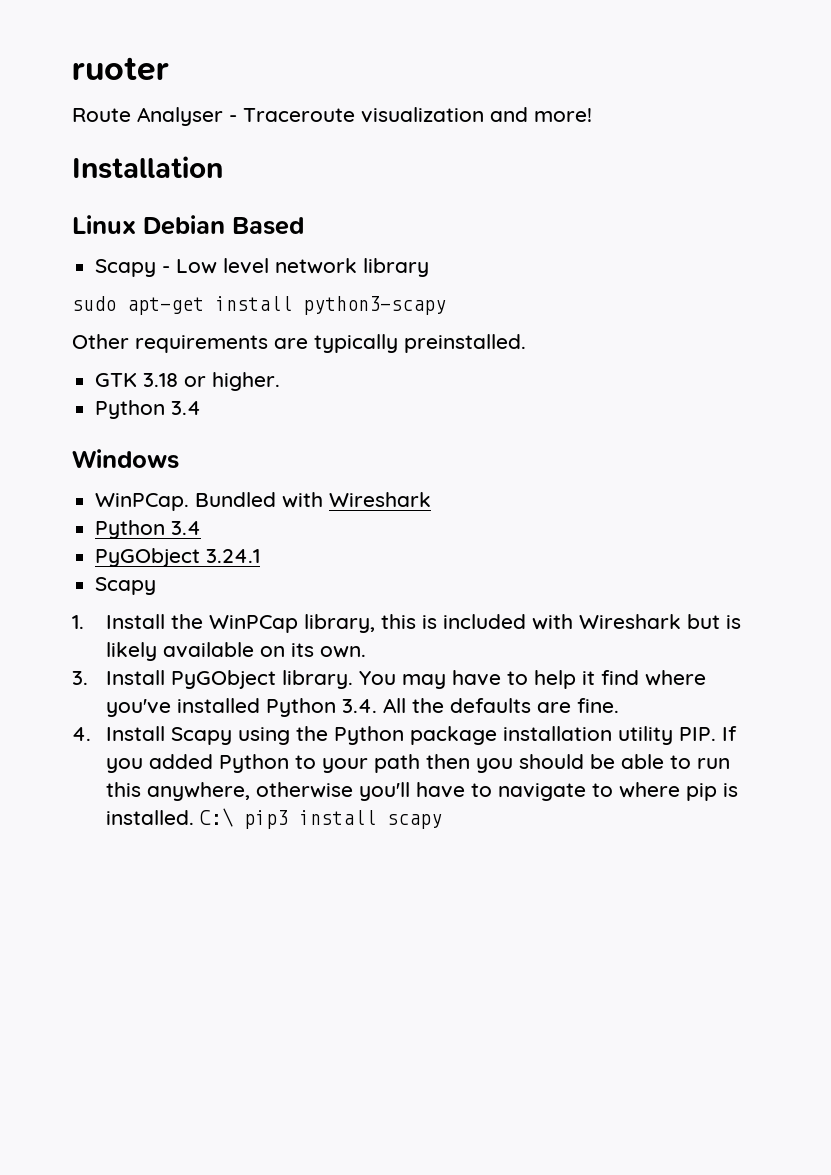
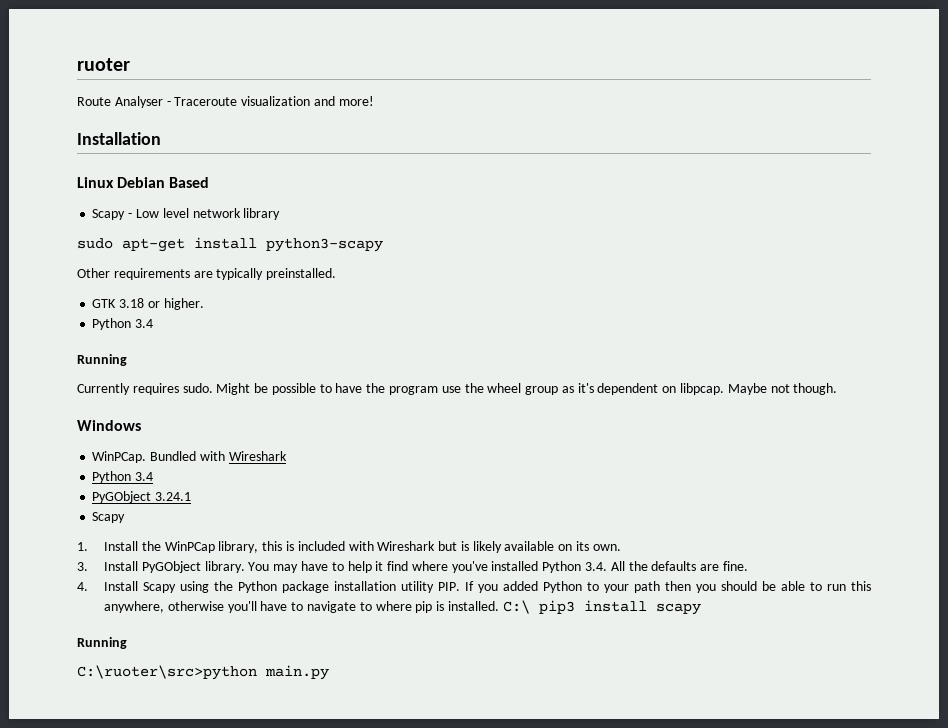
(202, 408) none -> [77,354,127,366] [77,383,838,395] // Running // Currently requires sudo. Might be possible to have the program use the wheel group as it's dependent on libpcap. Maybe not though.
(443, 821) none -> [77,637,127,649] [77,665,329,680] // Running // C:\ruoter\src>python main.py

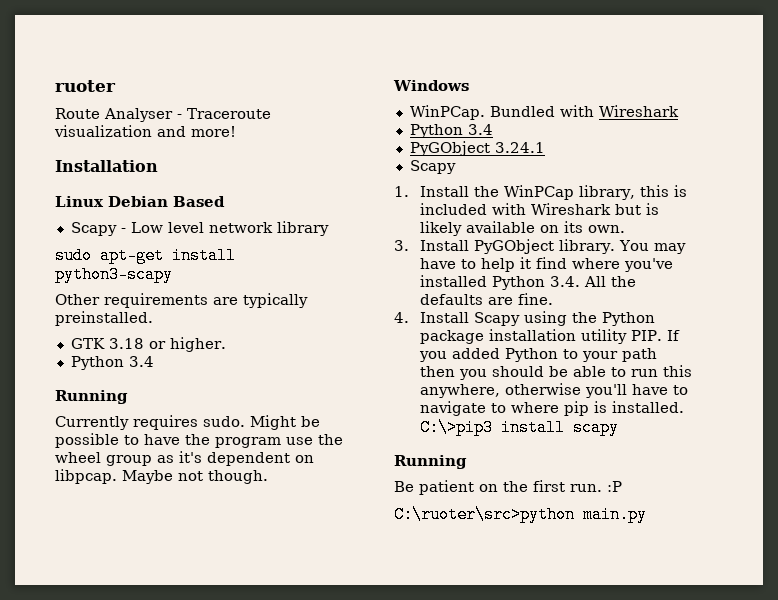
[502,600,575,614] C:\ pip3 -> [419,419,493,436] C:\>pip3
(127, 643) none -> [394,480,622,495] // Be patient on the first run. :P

--

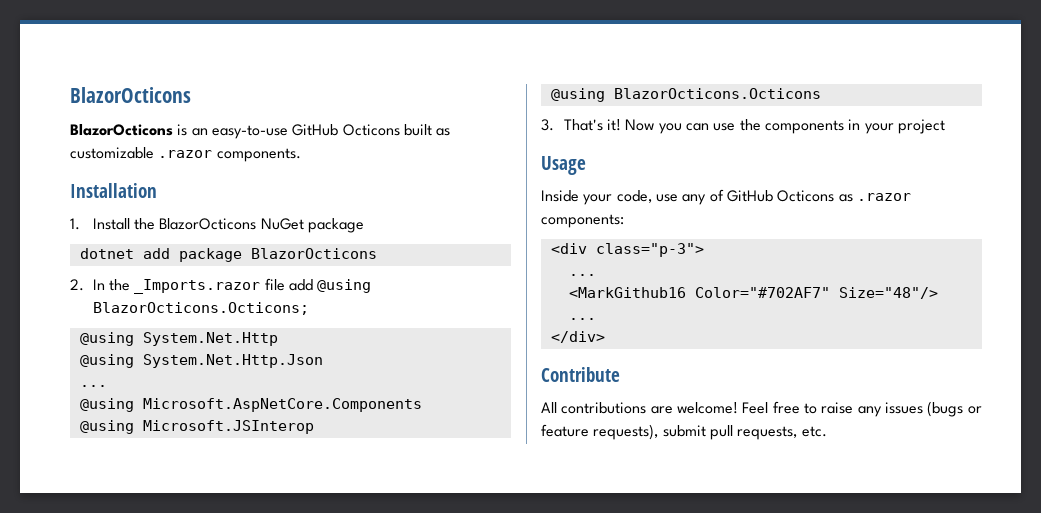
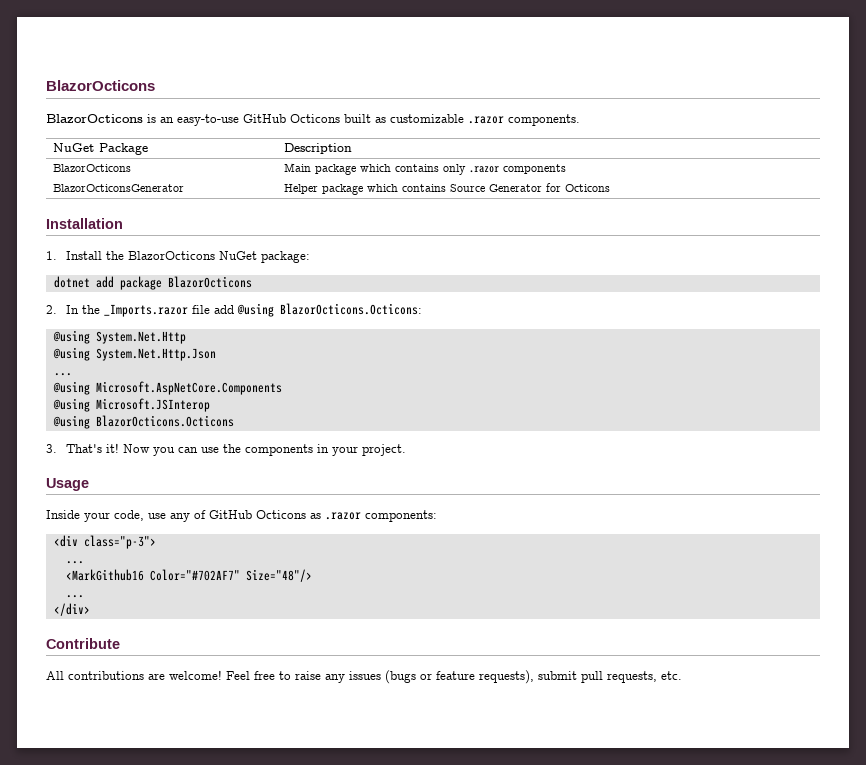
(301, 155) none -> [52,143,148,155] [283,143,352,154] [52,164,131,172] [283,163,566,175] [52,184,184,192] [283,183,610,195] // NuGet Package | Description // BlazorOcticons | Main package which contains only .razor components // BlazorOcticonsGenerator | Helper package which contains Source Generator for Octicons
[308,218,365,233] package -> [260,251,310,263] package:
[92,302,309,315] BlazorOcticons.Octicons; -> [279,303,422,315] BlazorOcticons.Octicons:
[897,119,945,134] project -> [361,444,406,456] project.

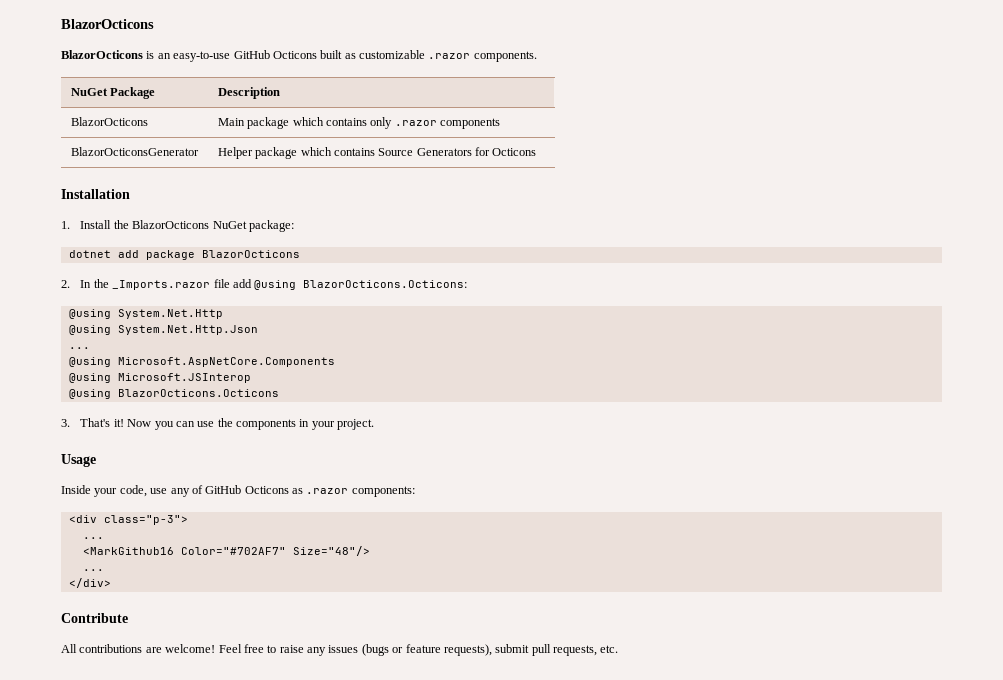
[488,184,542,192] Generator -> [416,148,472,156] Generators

*What to produce*: Take every line of the material that contains the word "none", and copy it.

*Output*:
(202, 408) none -> [77,354,127,366] [77,383,838,395] // Running // Currently requires sudo. Might be possible to have the program use the wheel group as it's dependent on libpcap. Maybe not though.
(443, 821) none -> [77,637,127,649] [77,665,329,680] // Running // C:\ruoter\src>python main.py
(127, 643) none -> [394,480,622,495] // Be patient on the first run. :P
(301, 155) none -> [52,143,148,155] [283,143,352,154] [52,164,131,172] [283,163,566,175] [52,184,184,192] [283,183,610,195] // NuGet Package | Description // BlazorOcticons | Main package which contains only .razor components // BlazorOcticonsGenerator | Helper package which contains Source Generator for Octicons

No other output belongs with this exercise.